As an Information Security Engineer in the IS department, you will be responsible for the risk management plan and overall security posture of all information systems in both our production on-premises and Azure cloud environments.
Location of the role is very flexible across the United States.
- Design, implement, and maintain all network security technologies e.g. Palo Alto Network firewalls, network segmentation, IPS/IDS, Web filtering
- Support, tune, and harden Windows servers, Citrix terminal servers, IIS webservers, and MS SQL servers.

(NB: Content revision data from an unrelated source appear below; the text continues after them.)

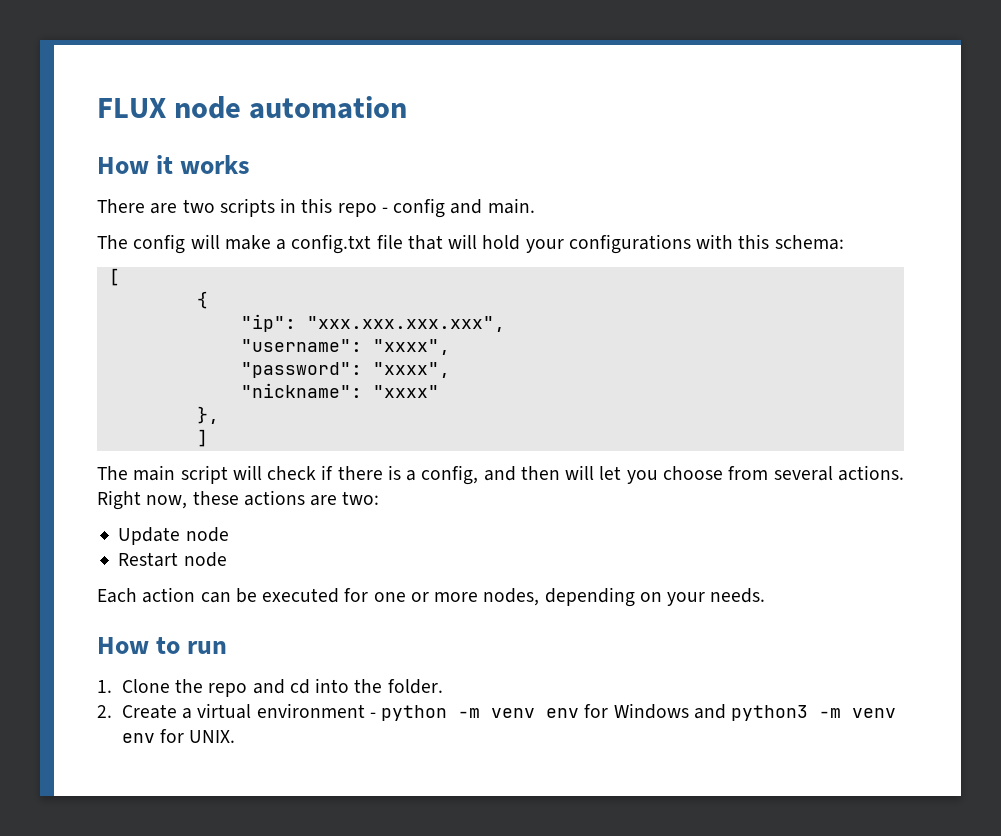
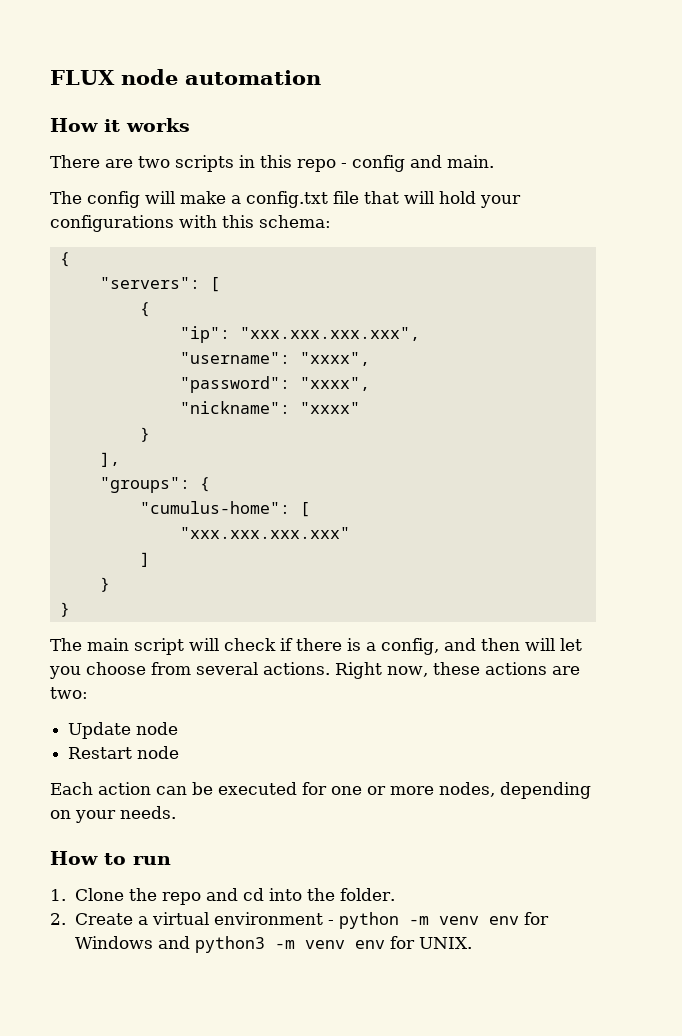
  The config will make a config.txt file that will hold your configurations with this schema:
- [
+ {
+ "servers": [
  "nickname": "xxxx"
- },
+ }
+ ],
+ "groups": {
+ "cumulus-home": [
+ "xxx.xxx.xxx.xxx"
  ]
+ }
+ }

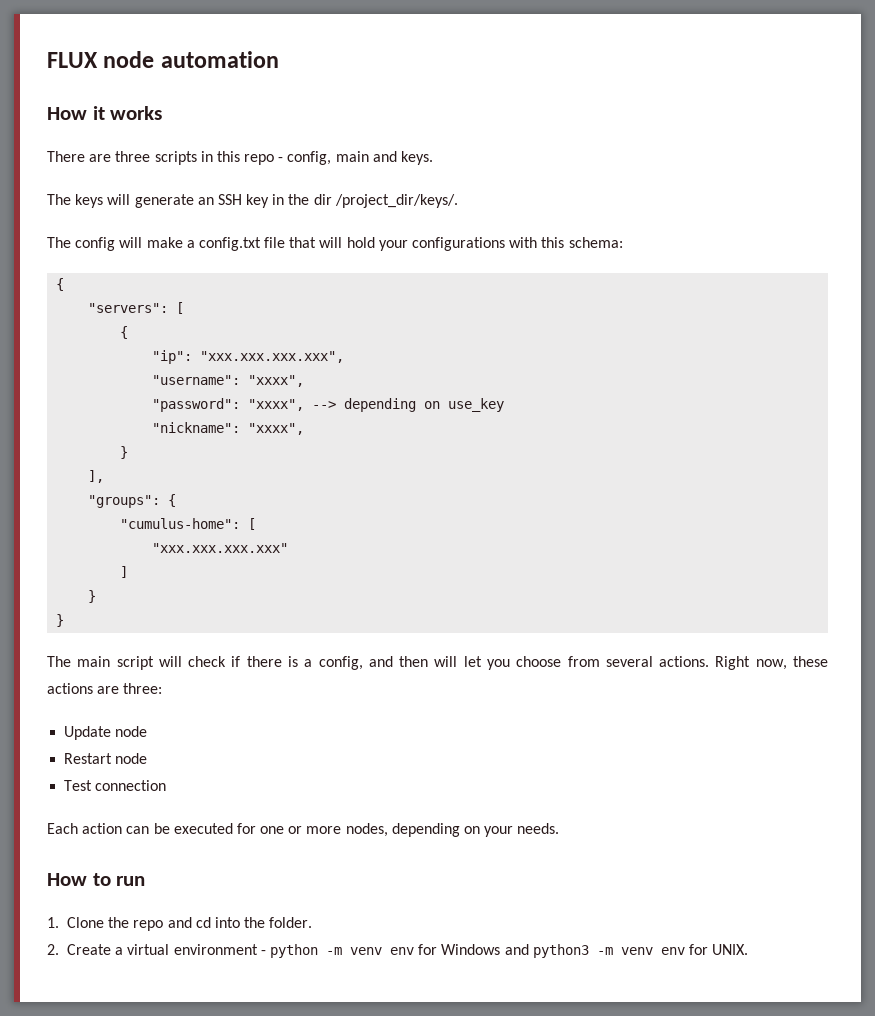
- There are two scripts in this repo - config and main.
+ There are three scripts in this repo - config, main and keys.
+ The keys will generate an SSH key in the dir /project_dir/keys/.
- "password": "xxxx",
+ "password": "xxxx", --> depending on use_key
- "nickname": "xxxx"
+ "nickname": "xxxx",
- Right now, these actions are two:
+ Right now, these actions are three:
+ Test connection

- Design, implement, and maintain all system endpoint security technologies for 2000+ endpoints e.g, Anti-virus, Anti-Malware, HIPS
- Manage Active Directory security e.g. Audit, Account Silos, GPOs, User accounts, Security Groups, NTFS permissions
- Implement and maintain vulnerability and patch management programs and all related technologies e.g. WSUS, QualysGuard
- Design, implement, and maintain log management solution e.g. Splunk, LogRhythm
- Design, implement, and maintain two factor authentication solution.
- Maintain all password management and password escrow solutions.
- Conduct information security risk assessments and penetration testing.
- Design, document, and execute disaster recovery and business continuity drills or actual events.
- Implement and maintain an information security risk management program.
- Implement and maintain security incident response program.
- Implement information awareness program.
- Consult all departments on relevant information security compliance or questions.
- Train and educate staff on information security.
- Work with auditors to verify compliance with security controls.
- Is a leader and mentor of others and is passionate to help other elevate their technical abilities.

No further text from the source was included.